How to Build a Resilient Network Design

1. Everything Fails

The first step in designing a resilient network is understanding the reality that everything fails: routers, switches, circuits, cables, small form factor pluggable modules, and even interconnects. It is necessary perform regular network maintenance. This maintenance keeps systems at proper software levels, allows security patches to be applied, and even schedules hardware maintenance and replacement.

2. Opening hours

Second, network teams need to think about the operating hours of the environment. For example, an office network might not have users after hours or on weekends. This type of network may have strict requirements for reliability and availability during normal hours, but it can be maintained after hours. Other environments, such as data centers or life and security systems – for example, 911 centers and hospitals – need to operate 24/7. Therefore, proper design of these networks must take into account both failures and the ability to operate during maintenance.

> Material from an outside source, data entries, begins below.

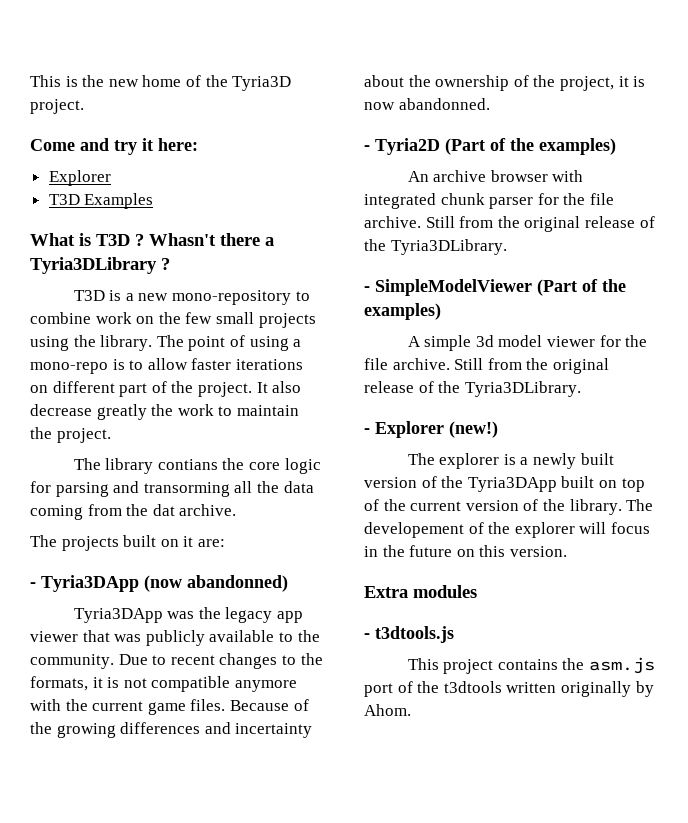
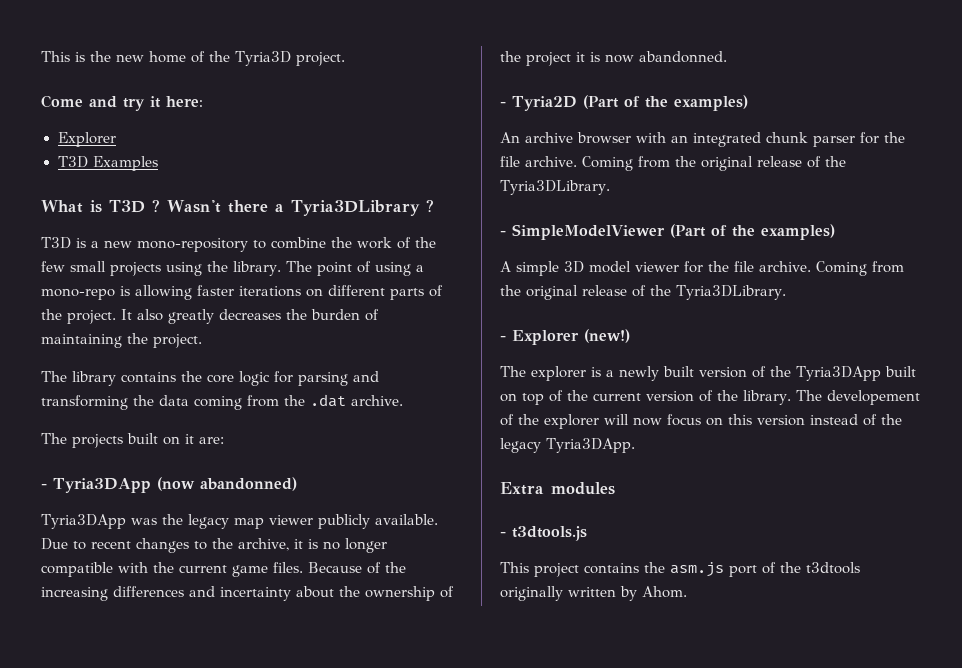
- Whasn't there a Tyria3DLibrary ?
+ Wasn't there a Tyria3DLibrary ?
- T3D is a new mono-repository to combine work on the few small projects using the library.
+ T3D is a new mono-repository to combine the work of the few small projects using the library.
- The point of using a mono-repo is to allow faster iterations on different part of the project.
+ The point of using a mono-repo is allowing faster iterations on different parts of the project.
- It also decrease greatly the work to maintain the project.
+ It also greatly decreases the burden of maintaining the project.
- The library contians the core logic for parsing and transorming all the data coming from the dat archive.
+ The library contains the core logic for parsing and transforming the data coming from the .dat archive.
- Tyria3DApp was the legacy app viewer that was publicly available to the community.
+ Tyria3DApp was the legacy map viewer publicly available.
- Due to recent changes to the formats, it is not compatible anymore with the current game files.
+ Due to recent changes to the archive, it is no longer compatible with the current game files.
- Because of the growing differences and incertainty about the ownership of the project, it is now abandonned.
+ Because of the increasing differences and incertainty about the ownership of the project it is now abandonned.
- An archive browser with integrated chunk parser for the file archive. Still from the original release of the Tyria3DLibrary.
+ An archive browser with an integrated chunk parser for the file archive. Coming from the original release of the Tyria3DLibrary.
- A simple 3d model viewer for the file archive. Still from the original release of the Tyria3DLibrary.
+ A simple 3D model viewer for the file archive. Coming from the original release of the Tyria3DLibrary.
- The developement of the explorer will focus in the future on this version.
+ The developement of the explorer will now focus on this version instead of the legacy Tyria3DApp.
- This project contains the asm.js port of the t3dtools written originally by Ahom.
+ This project contains the asm.js port of the t3dtools originally written by Ahom.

The bottom line with resiliency is that companies must apply redundancy to all layers of their infrastructure.

3. Virtualization, cloud and SaaS applications

The next step is to consider the effect of virtualization, cloud, and SaaS application suites. While it may seem that cloud-based applications are beyond the control of IT, nothing could be further from the truth. For example, AWS goes to great lengths to advise customers on the availability provided by applications. The applications provide significantly different Service Level Agreements to users based on where they are hosted, such as in single Availability Zones, in multiple Availability Zones, or operating in multiple Regions. How companies and their customers connect to cloud or SaaS providers is also important.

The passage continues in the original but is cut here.